The girl came in with a tray of tea and biscuits.

He said, ‘Years later I went for a talk at Bhavan’s College by one of Gandhi’s grandsons, a scholar of some kind. Afterwards I asked him if it was true, what Rumi said, that the old man had neglected his family. You know what he told me?’

‘I can’t even guess.’

‘He said the children may have suffered slightly from inattention, but the next generation made up for it. Of course he was bragging. He said the sins of the fathers may be visited on the children but the good is visited on the grandchildren. He was a tall corpse-like man with glasses that were too big for his face. He seemed annoyed. He told me I didn’t understand a thing about Gandhi, nobody did, no one understood that for him the most important thing in the world, more important than ideas and politics, were the simple facts of living. Life lived in quest of itself was the greatest art form. But the way he was saying these things, it was as if he didn’t believe his own words.’

‘How did Rumi die?’

‘Someone smashed his head with a piece of concrete pipe. They say it was the Pathar Maar, but I don’t think so. I think the Pathar Maar died a long time ago, or moved to some other city. Maybe Rumi met a copycat. Case is still unsolved.’

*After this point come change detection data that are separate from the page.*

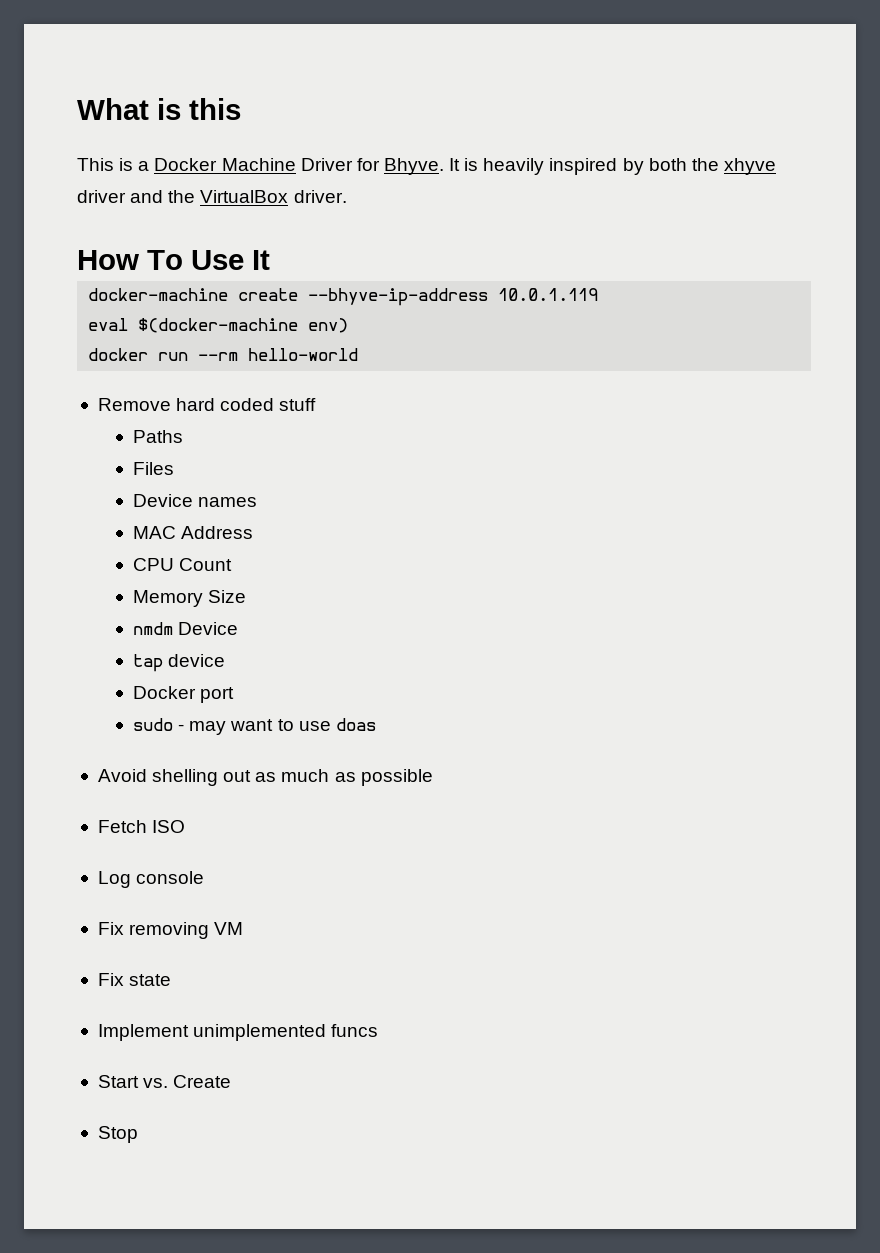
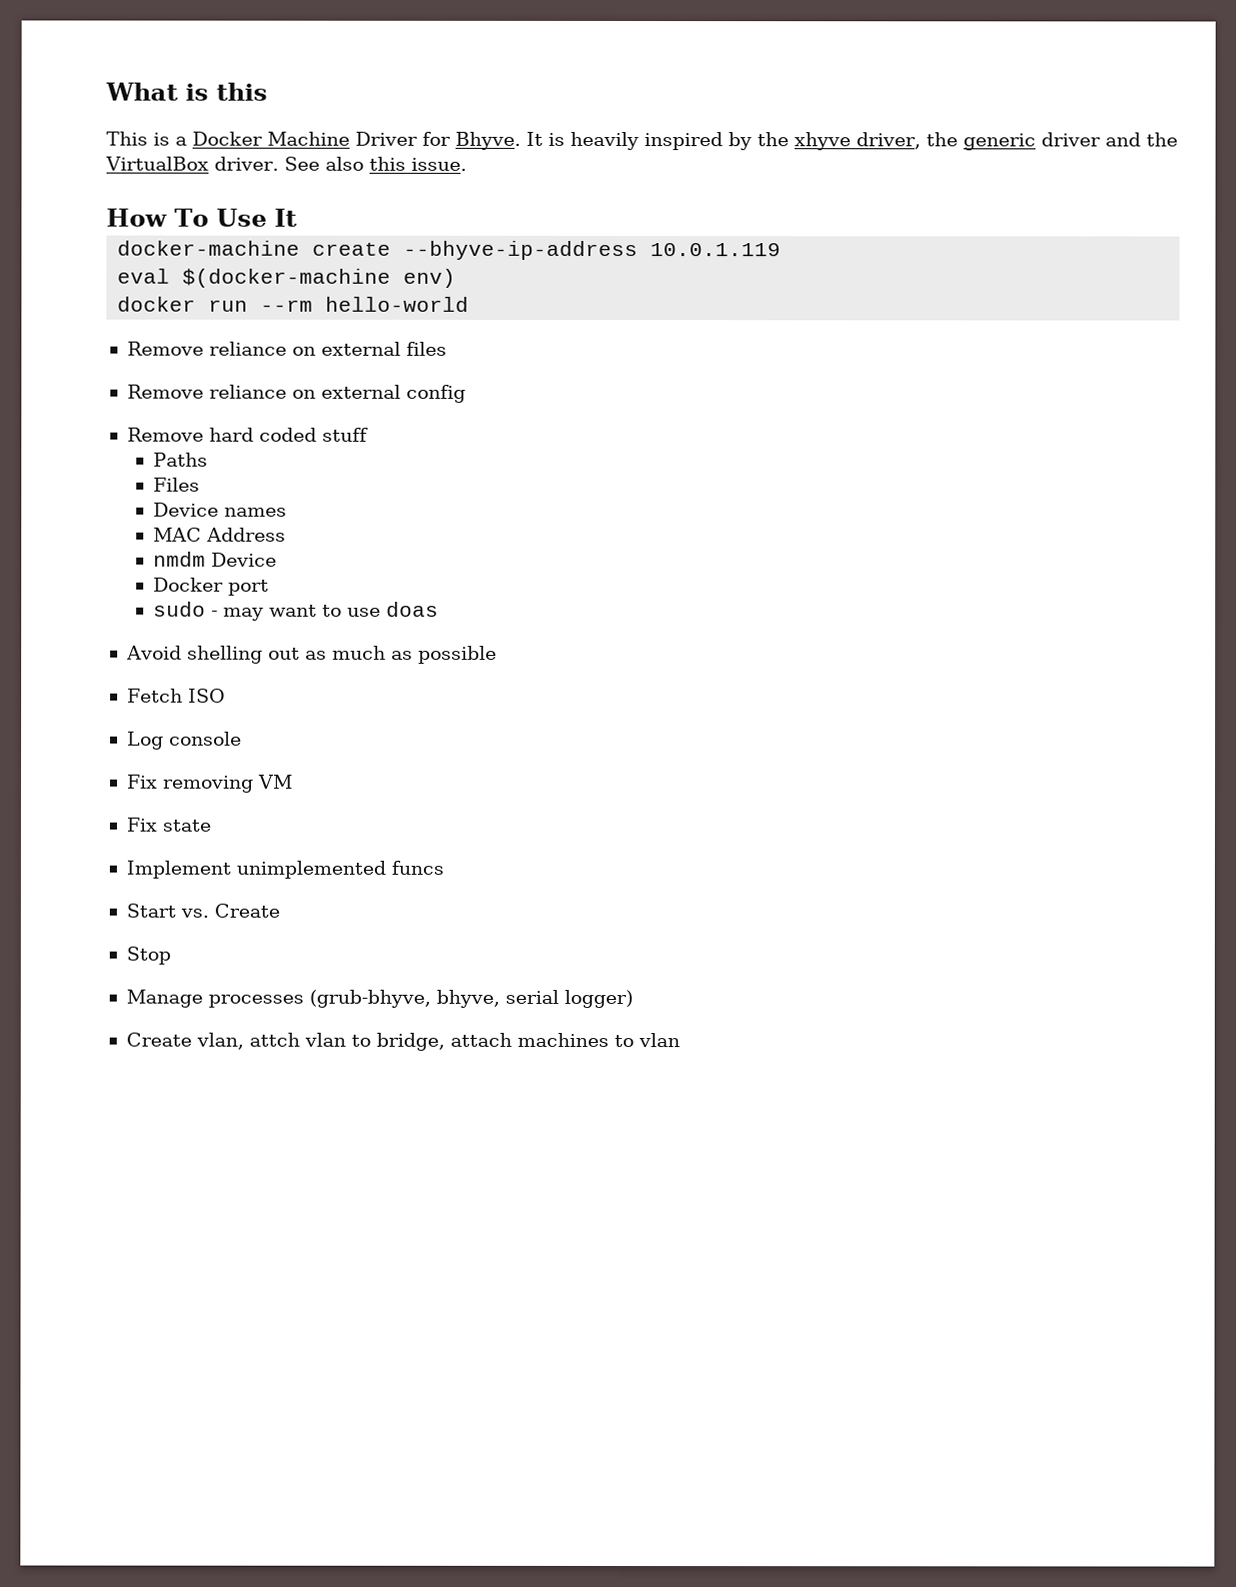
[648,158,687,171] both -> (752, 141) none
(776, 166) none -> [856,132,1036,151] driver, the generic
(347, 196) none -> [283,156,467,171] See also this issue.
(359, 354) none -> [126,341,447,356] [126,384,466,403] // Remove reliance on external files // Remove reliance on external config
[133,558,233,571] [133,590,247,607] // CPU Count // Memory Size -> (287, 534) none
[133,654,226,672] // tap device -> (278, 559) none
(138, 1134) none -> [125,989,633,1009] [125,1032,680,1051] // Manage processes (grub-bhyve, bhyve, serial logger) // Create vlan, attch vlan to bridge, attach machines to vlan

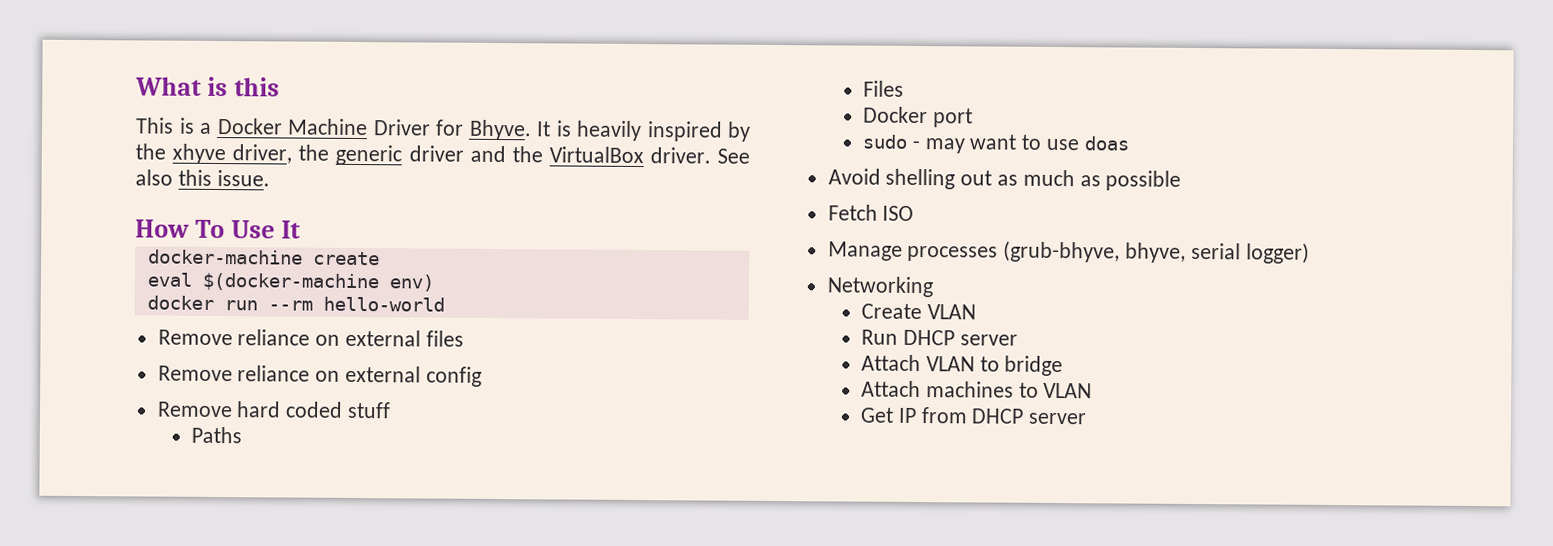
[403,240,782,261] --bhyve-ip-address 10.0.1.119 -> (380, 258) none
[153,502,288,517] [153,527,287,542] [153,551,278,567] // Device names // MAC Address // nmdm Device -> (905, 88) none
[126,731,242,750] [126,774,293,793] [125,817,211,832] [125,860,444,879] [125,903,280,918] [125,946,171,965] // Log console // Fix removing VM // Fix state // Implement unimplemented funcs // Start vs. Create // Stop -> (915, 213) none
[125,1032,680,1051] // Create vlan, attch vlan to bridge, attach machines to vlan -> [826,276,933,298] [861,303,976,320] [861,329,1018,346] [861,354,1064,377] [861,380,1093,399] [860,407,1088,425] // Networking // Create VLAN // Run DHCP server // Attach VLAN to bridge // Attach machines to VLAN // Get IP from DHCP server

Rashid got up slowly. He took a set of keys from his pocket and gave them to the girl. He told her to take me to the flat on the half landing. He said, Zeenat’s old place. There’s a trunk under the bed. She’ll help you bring it up.

*

It was an old Bombay apartment with high ceilings and tiled floors. The front door opened into the living room, which had a marble-topped Irani table and some chairs. The rest of the space was crowded with computer equipment and obsolete or broken keyboards and terminals. The girl went through into the back and nodded at a tin trunk that lay wedged under the single bed. I pulled it out and between us we carried it up to Rashid. He unhooked a clasp and threw back the top and a handful of newspaper cuttings and documents fell on the floor. They were in Chinese and there was a photograph of a young officer in uniform. Rashid pulled out a striped shopping bag, the kind Bombay housewives stuff to the brim with coriander, onions and tomatoes. Inside was a pipe, the only one that had survived. He handed it to me. I sniffed the bowl for its long-gone scent and I thought I smelled it, like molasses and sleep and sickness.